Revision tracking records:

________________

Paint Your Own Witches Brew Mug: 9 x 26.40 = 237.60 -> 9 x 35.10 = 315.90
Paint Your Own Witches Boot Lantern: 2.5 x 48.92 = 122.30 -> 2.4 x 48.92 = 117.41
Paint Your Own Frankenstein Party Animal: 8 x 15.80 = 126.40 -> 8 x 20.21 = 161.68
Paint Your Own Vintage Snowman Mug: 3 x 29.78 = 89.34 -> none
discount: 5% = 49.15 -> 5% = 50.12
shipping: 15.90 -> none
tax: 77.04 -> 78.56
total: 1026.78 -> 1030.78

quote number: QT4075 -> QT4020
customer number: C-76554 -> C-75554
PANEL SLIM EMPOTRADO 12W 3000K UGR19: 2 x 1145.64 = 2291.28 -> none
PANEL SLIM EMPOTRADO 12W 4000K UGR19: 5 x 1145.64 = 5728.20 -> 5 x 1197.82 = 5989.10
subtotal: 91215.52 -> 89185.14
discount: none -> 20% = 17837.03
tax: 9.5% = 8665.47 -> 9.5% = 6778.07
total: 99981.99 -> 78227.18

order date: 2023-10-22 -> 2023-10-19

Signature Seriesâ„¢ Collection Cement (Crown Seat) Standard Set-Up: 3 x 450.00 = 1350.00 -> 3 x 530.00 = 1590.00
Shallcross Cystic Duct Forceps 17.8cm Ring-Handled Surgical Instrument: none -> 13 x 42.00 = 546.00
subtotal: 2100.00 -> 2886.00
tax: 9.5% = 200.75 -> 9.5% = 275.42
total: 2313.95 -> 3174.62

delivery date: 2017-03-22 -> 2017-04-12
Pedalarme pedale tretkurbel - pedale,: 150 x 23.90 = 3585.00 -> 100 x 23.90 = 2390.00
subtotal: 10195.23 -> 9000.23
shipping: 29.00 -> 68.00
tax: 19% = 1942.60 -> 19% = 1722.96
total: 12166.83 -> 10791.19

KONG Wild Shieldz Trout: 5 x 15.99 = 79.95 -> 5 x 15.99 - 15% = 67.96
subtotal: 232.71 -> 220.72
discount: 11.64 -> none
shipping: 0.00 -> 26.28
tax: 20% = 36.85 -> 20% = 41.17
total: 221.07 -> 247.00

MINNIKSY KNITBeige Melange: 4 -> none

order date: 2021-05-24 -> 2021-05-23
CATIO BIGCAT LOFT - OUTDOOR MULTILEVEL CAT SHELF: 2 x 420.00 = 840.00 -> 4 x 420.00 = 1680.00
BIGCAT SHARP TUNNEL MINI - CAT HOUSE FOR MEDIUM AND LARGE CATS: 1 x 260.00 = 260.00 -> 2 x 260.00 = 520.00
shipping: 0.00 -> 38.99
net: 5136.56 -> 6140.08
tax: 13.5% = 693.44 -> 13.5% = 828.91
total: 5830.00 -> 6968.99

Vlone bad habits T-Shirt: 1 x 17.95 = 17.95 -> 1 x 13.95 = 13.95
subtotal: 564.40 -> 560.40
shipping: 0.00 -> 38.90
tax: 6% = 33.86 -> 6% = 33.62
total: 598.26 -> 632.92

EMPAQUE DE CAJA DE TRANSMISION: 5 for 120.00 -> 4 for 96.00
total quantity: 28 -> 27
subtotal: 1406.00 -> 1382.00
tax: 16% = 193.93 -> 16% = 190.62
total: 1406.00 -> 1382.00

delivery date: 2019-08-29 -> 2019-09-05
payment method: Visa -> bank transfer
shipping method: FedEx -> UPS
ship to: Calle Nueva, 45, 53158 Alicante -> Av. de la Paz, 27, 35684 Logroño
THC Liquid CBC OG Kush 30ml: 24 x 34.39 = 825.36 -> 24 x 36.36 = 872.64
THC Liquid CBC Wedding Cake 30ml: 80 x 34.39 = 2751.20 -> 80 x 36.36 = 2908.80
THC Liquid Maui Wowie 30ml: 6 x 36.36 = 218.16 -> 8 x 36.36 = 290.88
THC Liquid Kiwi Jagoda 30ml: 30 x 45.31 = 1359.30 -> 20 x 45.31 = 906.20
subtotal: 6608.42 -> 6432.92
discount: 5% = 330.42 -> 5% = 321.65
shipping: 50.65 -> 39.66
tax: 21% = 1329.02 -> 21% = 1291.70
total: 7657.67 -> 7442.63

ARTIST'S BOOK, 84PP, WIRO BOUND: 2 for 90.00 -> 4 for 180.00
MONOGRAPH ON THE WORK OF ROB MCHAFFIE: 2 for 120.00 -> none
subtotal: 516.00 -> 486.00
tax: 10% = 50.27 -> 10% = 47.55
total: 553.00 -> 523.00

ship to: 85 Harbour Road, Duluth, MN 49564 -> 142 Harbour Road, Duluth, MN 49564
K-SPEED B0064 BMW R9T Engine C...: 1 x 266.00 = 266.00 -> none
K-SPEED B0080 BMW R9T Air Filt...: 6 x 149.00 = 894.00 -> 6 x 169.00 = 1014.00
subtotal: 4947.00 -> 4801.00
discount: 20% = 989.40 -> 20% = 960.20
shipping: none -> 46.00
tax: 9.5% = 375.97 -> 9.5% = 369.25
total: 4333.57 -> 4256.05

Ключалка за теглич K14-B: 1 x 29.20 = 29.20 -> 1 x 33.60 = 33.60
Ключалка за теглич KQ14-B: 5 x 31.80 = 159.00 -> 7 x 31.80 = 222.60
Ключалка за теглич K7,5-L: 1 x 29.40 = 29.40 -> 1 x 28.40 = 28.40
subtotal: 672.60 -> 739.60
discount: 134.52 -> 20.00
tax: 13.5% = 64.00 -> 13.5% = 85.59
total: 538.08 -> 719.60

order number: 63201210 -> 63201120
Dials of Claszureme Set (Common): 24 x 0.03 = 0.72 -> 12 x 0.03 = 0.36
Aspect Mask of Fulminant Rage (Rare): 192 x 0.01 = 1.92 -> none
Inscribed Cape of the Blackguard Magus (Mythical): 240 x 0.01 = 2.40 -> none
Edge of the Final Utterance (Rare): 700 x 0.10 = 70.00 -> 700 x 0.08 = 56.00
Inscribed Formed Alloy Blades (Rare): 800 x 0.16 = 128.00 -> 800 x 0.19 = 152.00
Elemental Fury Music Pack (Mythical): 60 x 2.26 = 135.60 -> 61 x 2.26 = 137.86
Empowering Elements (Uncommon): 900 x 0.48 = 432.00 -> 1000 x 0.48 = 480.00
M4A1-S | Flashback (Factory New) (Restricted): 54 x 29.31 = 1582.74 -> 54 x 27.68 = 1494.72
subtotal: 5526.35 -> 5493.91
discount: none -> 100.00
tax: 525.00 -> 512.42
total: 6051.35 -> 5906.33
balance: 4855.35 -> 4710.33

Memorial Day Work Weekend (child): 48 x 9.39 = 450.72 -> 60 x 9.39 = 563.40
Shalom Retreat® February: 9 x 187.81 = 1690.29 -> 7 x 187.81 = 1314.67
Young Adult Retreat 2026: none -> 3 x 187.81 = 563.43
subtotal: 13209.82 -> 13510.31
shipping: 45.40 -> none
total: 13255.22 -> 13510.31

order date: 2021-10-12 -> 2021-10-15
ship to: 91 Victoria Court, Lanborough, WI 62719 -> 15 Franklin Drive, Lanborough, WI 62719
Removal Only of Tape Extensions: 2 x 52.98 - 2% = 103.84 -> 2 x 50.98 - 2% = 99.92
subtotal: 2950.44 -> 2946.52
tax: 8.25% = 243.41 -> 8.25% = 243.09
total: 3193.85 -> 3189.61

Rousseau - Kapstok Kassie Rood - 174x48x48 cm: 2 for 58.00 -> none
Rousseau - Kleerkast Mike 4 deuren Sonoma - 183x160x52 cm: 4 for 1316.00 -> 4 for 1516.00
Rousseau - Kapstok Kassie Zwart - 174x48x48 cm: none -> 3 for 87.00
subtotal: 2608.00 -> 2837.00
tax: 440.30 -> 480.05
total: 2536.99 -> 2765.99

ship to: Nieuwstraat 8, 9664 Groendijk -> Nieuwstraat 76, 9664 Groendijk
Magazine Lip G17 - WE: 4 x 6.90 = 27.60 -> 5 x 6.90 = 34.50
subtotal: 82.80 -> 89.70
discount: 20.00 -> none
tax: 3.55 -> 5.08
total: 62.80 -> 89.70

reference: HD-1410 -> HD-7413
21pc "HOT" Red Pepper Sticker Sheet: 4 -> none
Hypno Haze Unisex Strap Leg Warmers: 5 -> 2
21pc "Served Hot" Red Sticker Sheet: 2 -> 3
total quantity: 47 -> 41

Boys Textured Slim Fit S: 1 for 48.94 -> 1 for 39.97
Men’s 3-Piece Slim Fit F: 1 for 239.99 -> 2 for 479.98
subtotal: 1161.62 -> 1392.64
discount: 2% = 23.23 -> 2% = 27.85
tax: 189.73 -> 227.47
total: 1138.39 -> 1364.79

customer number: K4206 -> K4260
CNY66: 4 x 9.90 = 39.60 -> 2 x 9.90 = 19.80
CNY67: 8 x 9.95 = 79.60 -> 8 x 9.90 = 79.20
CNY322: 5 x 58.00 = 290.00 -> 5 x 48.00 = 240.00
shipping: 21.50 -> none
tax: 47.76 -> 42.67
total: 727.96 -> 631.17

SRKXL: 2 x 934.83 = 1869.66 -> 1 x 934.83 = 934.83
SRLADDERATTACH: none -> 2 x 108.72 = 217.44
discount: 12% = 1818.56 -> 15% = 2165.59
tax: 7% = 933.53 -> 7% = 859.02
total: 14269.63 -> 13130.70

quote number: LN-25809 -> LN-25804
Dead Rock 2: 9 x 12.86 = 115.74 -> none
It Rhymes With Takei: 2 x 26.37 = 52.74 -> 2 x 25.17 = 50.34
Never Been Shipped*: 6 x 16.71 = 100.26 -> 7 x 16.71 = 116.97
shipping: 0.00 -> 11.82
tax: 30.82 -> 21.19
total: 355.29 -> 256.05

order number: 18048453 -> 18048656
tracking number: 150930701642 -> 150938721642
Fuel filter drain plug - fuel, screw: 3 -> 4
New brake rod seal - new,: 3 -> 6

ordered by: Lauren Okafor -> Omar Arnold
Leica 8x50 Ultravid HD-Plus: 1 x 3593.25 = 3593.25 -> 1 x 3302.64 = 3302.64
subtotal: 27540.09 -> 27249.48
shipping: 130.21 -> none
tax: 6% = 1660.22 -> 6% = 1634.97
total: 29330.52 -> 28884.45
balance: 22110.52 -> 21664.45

________________

● Aim of the exercise: Could you write out, exactly as they stand, only the lines above that begin at the line with "subtotal: 232.71 -> 220.72" and stop after the line with "CATIO BIGCAT LOFT"?

● Answer space:
subtotal: 232.71 -> 220.72
discount: 11.64 -> none
shipping: 0.00 -> 26.28
tax: 20% = 36.85 -> 20% = 41.17
total: 221.07 -> 247.00

MINNIKSY KNITBeige Melange: 4 -> none

order date: 2021-05-24 -> 2021-05-23
CATIO BIGCAT LOFT - OUTDOOR MULTILEVEL CAT SHELF: 2 x 420.00 = 840.00 -> 4 x 420.00 = 1680.00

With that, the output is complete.